The right to international travel and the right to a U.S. passport

In late 2015, as we noted at the time, Congress voted — as part of an unrelated surface transportation bill — to authorize the Department of State to revoke and/or refuse to issue a U.S. passport to anyone against whom the IRS has assessed an administrative lien or levy (even in the absence of any judicial action) for $50,000 or more in tax debt.

This week, the first appellate court to review this law upheld it as Constitutional, although on limited grounds. In its “per curiam” opinion in Maehr v. Department of State, the 10th Circuit Court of Appeals upheld a decision by a U.S. District Court judge in Colorado dismissing a lawsuit by Jeffrey T. Maehr, one of almost half a million people who have been deemed subject to revocation or non-issuance of U.S. passports, and thus prohibited from legally leaving (or returning to) the U.S.,  for alleged tax debts.

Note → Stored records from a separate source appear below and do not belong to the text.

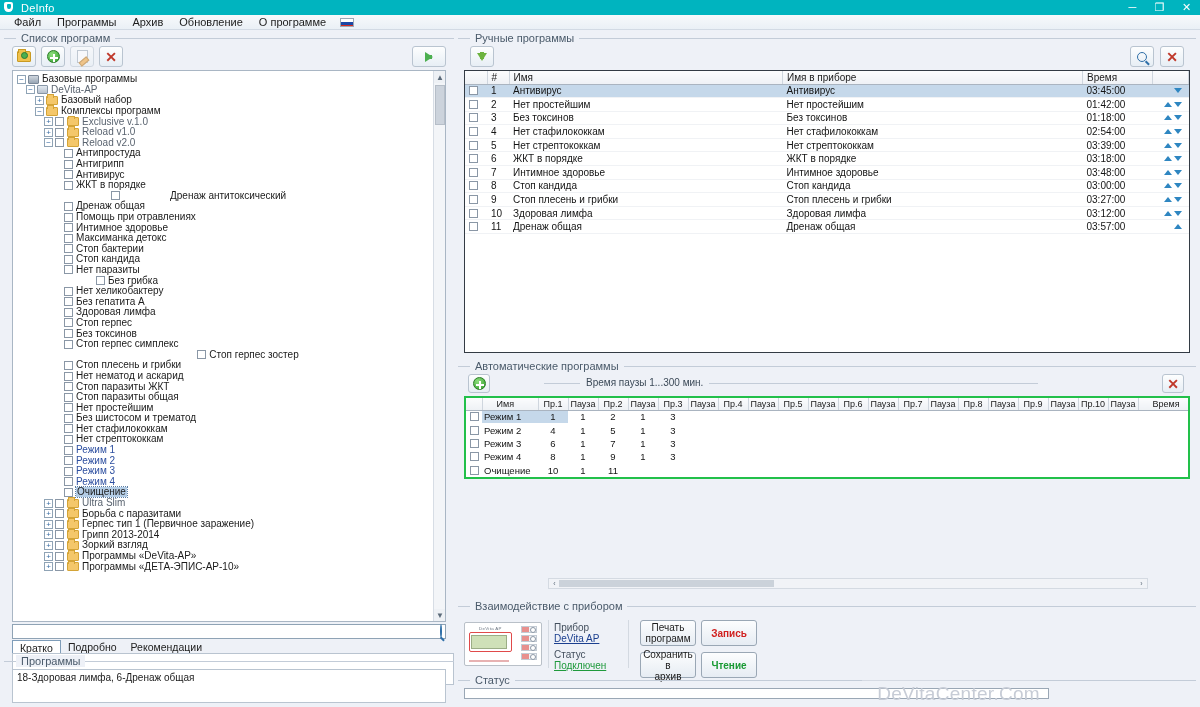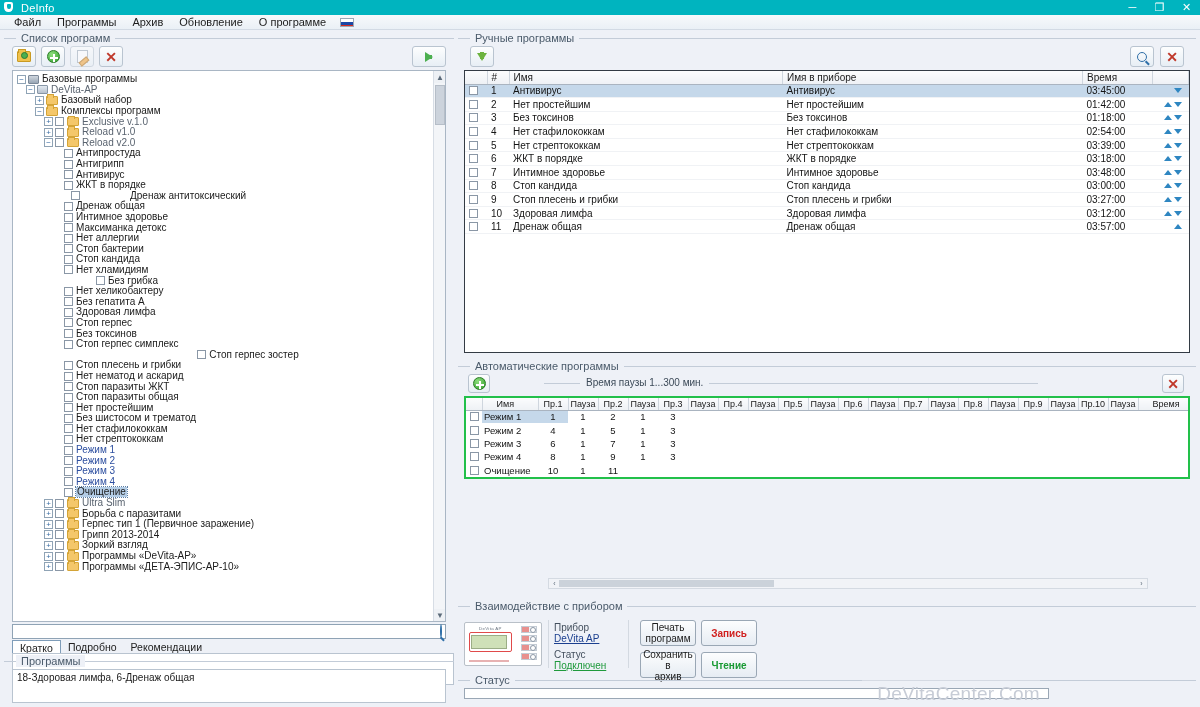--- a/index.html
+++ b/index.html
@@ -315,59 +315,59 @@
           <div class="trow" style="padding-left: 40px;">
             <span class="exp none"></span>
             <span class="cb"></span>
             <span class="lbl">Антивирус</span>
           </div>
           <div class="trow" style="padding-left: 40px;">
             <span class="exp none"></span>
             <span class="cb"></span>
             <span class="lbl">ЖКТ в порядке</span>
           </div>
-          <div class="trow" style=" gap: 47px;">
+          <div class="trow" style="padding-left: 40px; gap: 47px;">
             <span class="exp none"></span>
             <span class="cb"></span>
             <span class="lbl">Дренаж антитоксический</span>
           </div>
           <div class="trow" style="padding-left: 40px;">
             <span class="exp none"></span>
             <span class="cb"></span>
             <span class="lbl">Дренаж общая</span>
           </div>
           <div class="trow" style="padding-left: 40px;">
             <span class="exp none"></span>
             <span class="cb"></span>
+            <span class="lbl">Помощь при отравлениях</span>
+          </div>
+          <div class="trow" style="padding-left: 40px;">
+            <span class="exp none"></span>
+            <span class="cb"></span>
             <span class="lbl">Интимное здоровье</span>
           </div>
           <div class="trow" style="padding-left: 40px;">
             <span class="exp none"></span>
             <span class="cb"></span>
             <span class="lbl">Максиманка детокс</span>
           </div>
           <div class="trow" style="padding-left: 40px;">
             <span class="exp none"></span>
             <span class="cb"></span>
-            <span class="lbl">Нет аллергии</span>
-          </div>
-          <div class="trow" style="padding-left: 40px;">
-            <span class="exp none"></span>
-            <span class="cb"></span>
             <span class="lbl">Стоп бактерии</span>
           </div>
           <div class="trow" style="padding-left: 40px;">
             <span class="exp none"></span>
             <span class="cb"></span>
             <span class="lbl">Стоп кандида</span>
           </div>
           <div class="trow" style="padding-left: 40px;">
             <span class="exp none"></span>
             <span class="cb"></span>
-            <span class="lbl">Нет хламидиям</span>
+            <span class="lbl">Нет паразиты</span>
           </div>
           <div class="trow" style="padding-left: 40px; margin-left: 32px;">
             <span class="exp none"></span>
             <span class="cb"></span>
             <span class="lbl">Без грибка</span>
           </div>
           <div class="trow" style="padding-left: 40px;">
             <span class="exp none"></span>
             <span class="cb"></span>
             <span class="lbl">Нет хеликобактеру</span>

Two judges wrote opinions in support of the “per curiam” decision, each joined in different parts by the third member of the three-judge panel.

All three judges found (wrongly, we think) that, although there is some sort of “right” to international travel by U.S. citizens, it is not such a “fundamental” right as to make restrictions on the exercise of the right to travel be subject to to what courts call “strict scrutiny”.